Forum Moderators: Robert Charlton & goodroi
Having been a keen lurker of this forum for some time now, I thought it was time to register and say hello. I've read numerous posts from this site which have helped me so far.
I am currently running a number of sites, one of which <edited> is based on PHPBB2 Plus. The site is about 3 months old but has had numerous facelifts to get it to its current state.
The site itself is going well and I have done the following to help with Google.
1)Added a sitemap which dynamically adjusts depending on forum content ( http://www.example.com/_sitemap.xml ) and added it to Google sitemaps. All seems to have validated correctly etc.

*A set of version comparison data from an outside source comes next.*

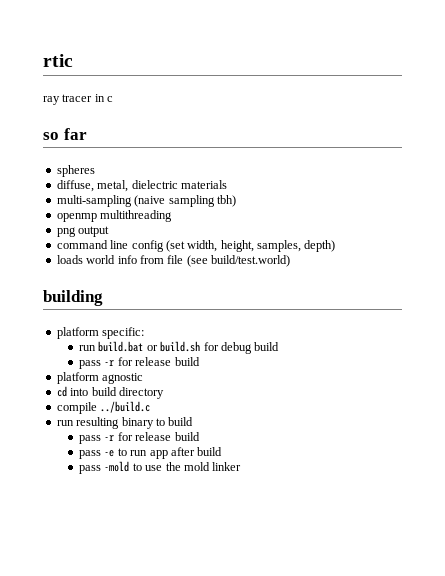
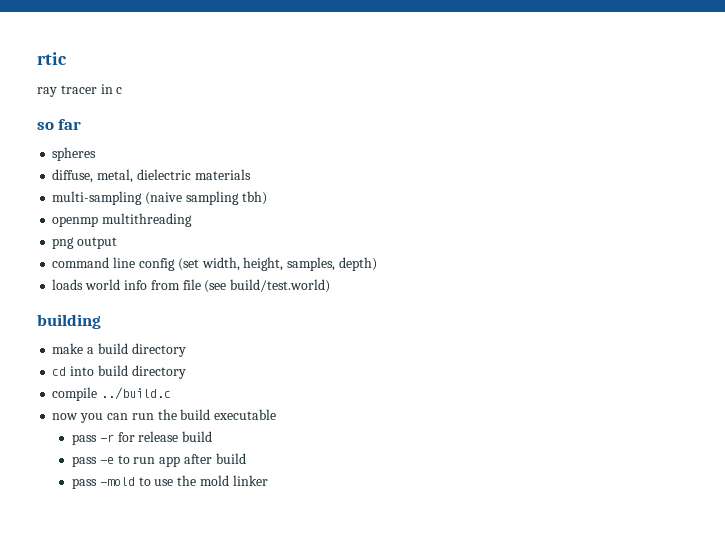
[56,327,145,339] [79,341,280,354] [79,357,200,369] [56,372,144,384] platform specific: // run build.bat or build.sh for debug build // pass -r for release build // platform agnostic -> [52,343,186,357] make a build directory
[56,417,194,429] run resulting binary to build -> [52,409,277,423] now you can run the build executable

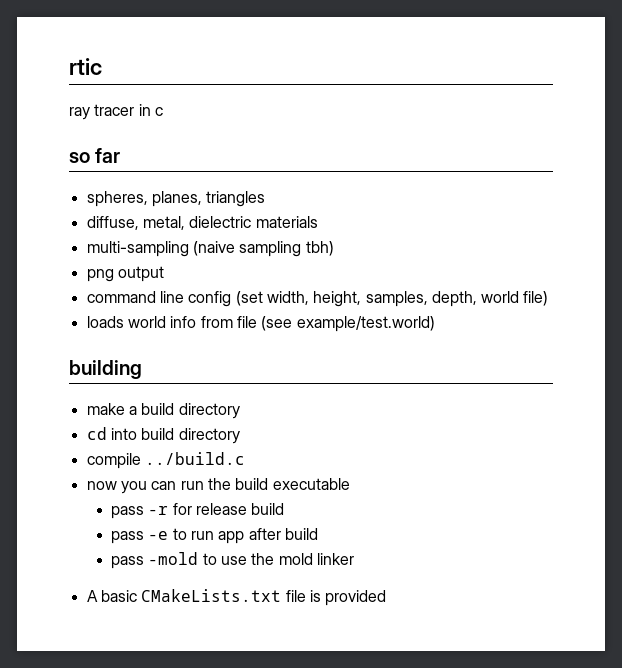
[52,147,97,161] spheres -> [86,191,266,207] spheres, planes, triangles
[52,213,193,227] // openmp multithreading -> (334, 248) none
[338,257,377,271] depth) -> [431,291,549,307] depth, world file)
[230,279,331,293] build/test.world) -> [296,316,435,332] example/test.world)
(268, 480) none -> [86,589,387,606] // A basic CMakeLists.txt file is provided

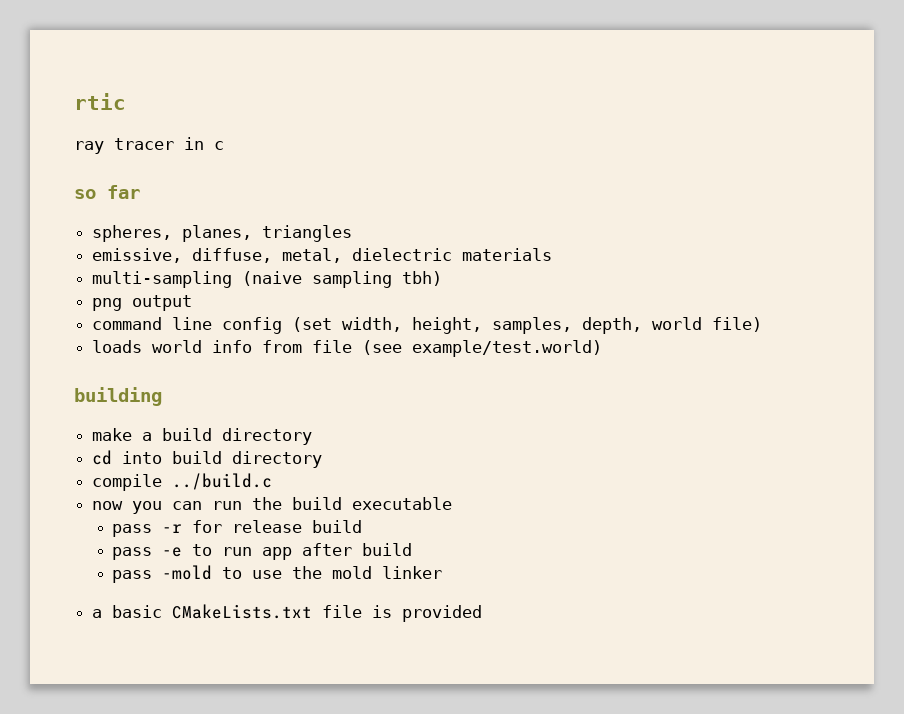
(266, 199) none -> [92,248,183,263] emissive,
[86,590,98,602] A -> [92,609,103,618] a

2)Used URL rewriting to show all forums / posts as .html
3)Setup robots.txt to disallow all non-necessary subfolders and files
I see from my logs that I am getting hit as follows by Google and this is happening daily (Aug 06 examples below):
06 Aug 2006 05:02:13 Mozilla/5.0 (compatible; Googlebot/2.1; +http://www.google.com/bot.html) 66.249.72.1 /
06 Aug 2006 19:51:03 Mozilla/5.0 (compatible; Googlebot/2.1; +http://www.google.com/bot.html) 66.249.72.1 /fpost82.html
06 Aug 2006 19:51:26 Mozilla/5.0 (compatible; Googlebot/2.1; +http://www.google.com/bot.html) 66.249.72.1 /fpost166.html
06 Aug 2006 19:51:39 Mozilla/5.0 (compatible; Googlebot/2.1; +http://www.google.com/bot.html) 66.249.72.1 /fpost193.html
06 Aug 2006 19:51:41 Mozilla/5.0 (compatible; Googlebot/2.1; +http://www.google.com/bot.html) 66.249.72.1 /ptopic37.html
06 Aug 2006 19:52:07 Mozilla/5.0 (compatible; Googlebot/2.1; +http://www.google.com/bot.html) 66.249.72.1 /ftopic35.html
06 Aug 2006 19:52:08 Mozilla/5.0 (compatible; Googlebot/2.1; +http://www.google.com/bot.html) 66.249.72.1 /ftopic46.html
06 Aug 2006 19:52:21 Mozilla/5.0 (compatible; Googlebot/2.1; +http://www.google.com/bot.html) 66.249.72.1 /ftopic50.html
Yet when I visit www.google.co.uk I only see two pages, http://www.example.com/ and http://www.example.com/index.php
I seem to recall that during the transition of the site, other pages did start to appear but then vanished (probably due to 404s and changing content etc).
I have this morning made a slight change to the robots.txt file to disallow /*.php$ seeing as the only content I want indexing is the .html rewrites.
I just wondered if anyone could throw any light on the issues I'm seeing. From other posts, its fairly obvious that deeper crawling can take a while, as long as I haven't done anything silly, I';m happy to sit back and wait, but I just wanted another opinion.
Thanks
s00tie
<Sorry, no specific urls.
See Forum Charter [webmasterworld.com]>
[edited by: tedster at 2:47 pm (utc) on Aug. 9, 2006]
although googlebot is visiting your pages, it may take a while before they are actually included in the index.
it is a subject of great debate here as to how long it takes for pages to appear in the index, especially pages deeper than the home page.
my own experience tells me that some pages are included very quickly others seem to take for ever.